Rights threats come from all directions

December 20, 2005

President Bush should quit his legally unauthorized eavesdropping on Americans, and no one should argue, as some conservatives have, that there is an understanding buried deep in the Constitution that grants him the privilege of doing whatever he darned well pleases if we are involved in a war.

This understanding is buried so deep that, to detect it, you have to go into a trance-like state of imagining that constitutional language implies meanings contrary to what that language actually states. Give it up, friends.

But the leftists who are contending this abridgement of law is the final proof of Bush’s disregard of civil liberties ought to grant, for starters, that listening to an al Qaeda terrorist abroad during a conversation with someone over here may very well have paid national-security dividends. Then, out of respect for intellectual integrity, they ought to concede that the anti-liberty enthusiasms of many of their fellow leftists have far less justification and pose far more a threat to the American way of life.
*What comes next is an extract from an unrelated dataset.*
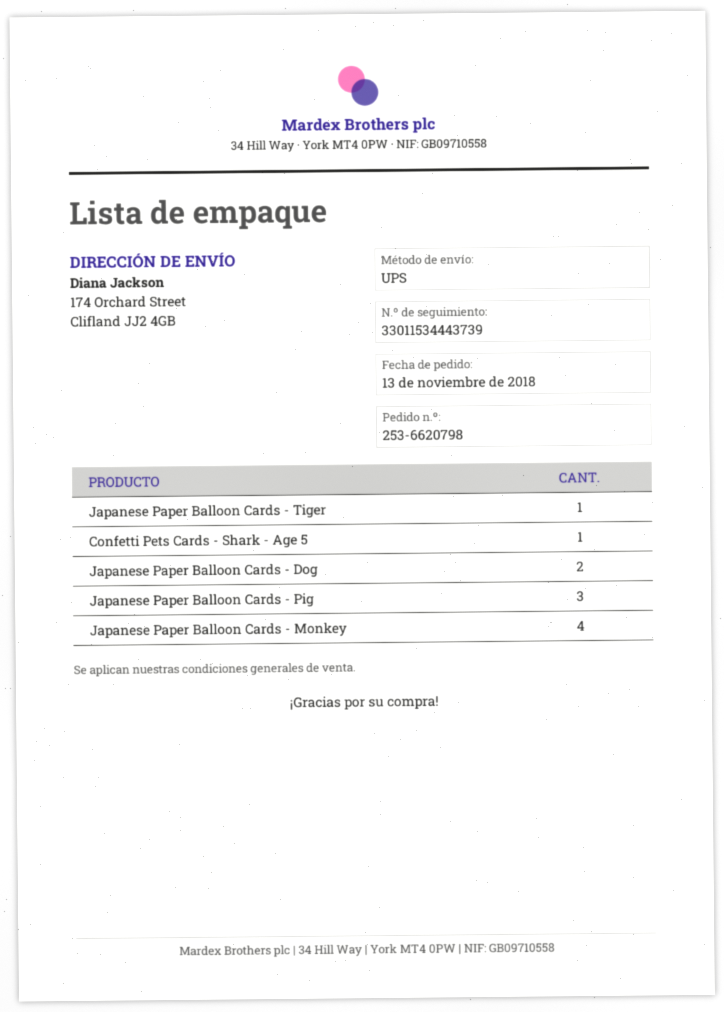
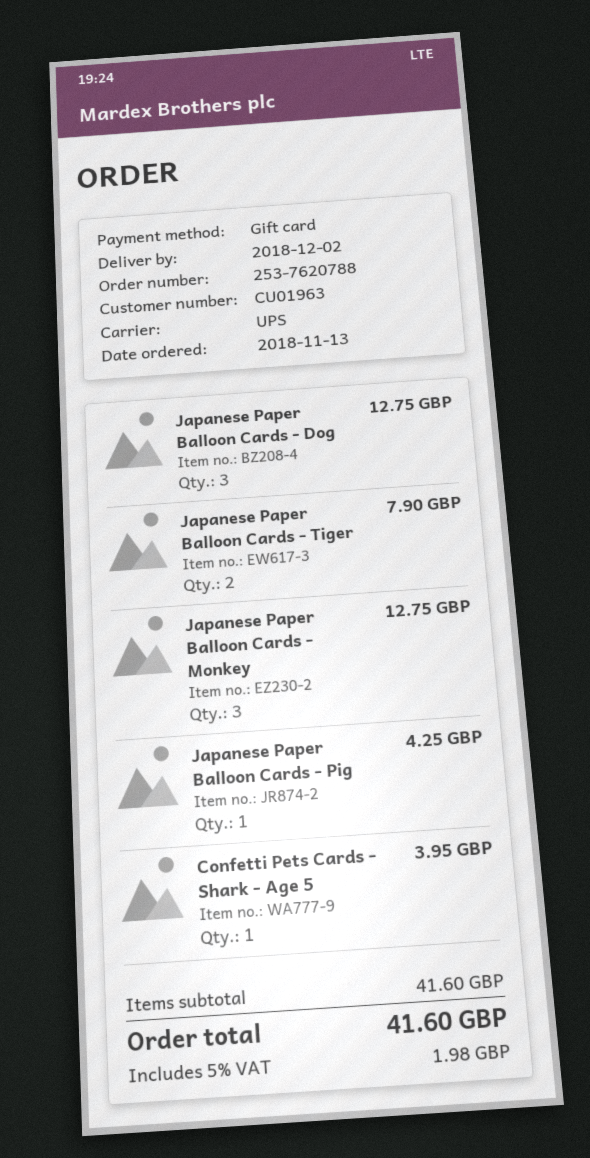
order number: 253-6620798 -> 253-7620788
Japanese Paper Balloon Cards - Tiger: 1 -> 2
Japanese Paper Balloon Cards - Dog: 2 -> 3
Japanese Paper Balloon Cards - Pig: 3 -> 1
Japanese Paper Balloon Cards - Monkey: 4 -> 3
The eavesdropping, after all, would have been permissible had the president found a way to have Congress legalize it without signaling the enemy or had lived with the difficulties of judicial review. Neither has he gone so far astray in his advocacy of the Patriot Act as some contend. It consists mostly of perfectly reasonable, well-advised, rights-benign grants of law-enforcement power, with a major exception: national security letters.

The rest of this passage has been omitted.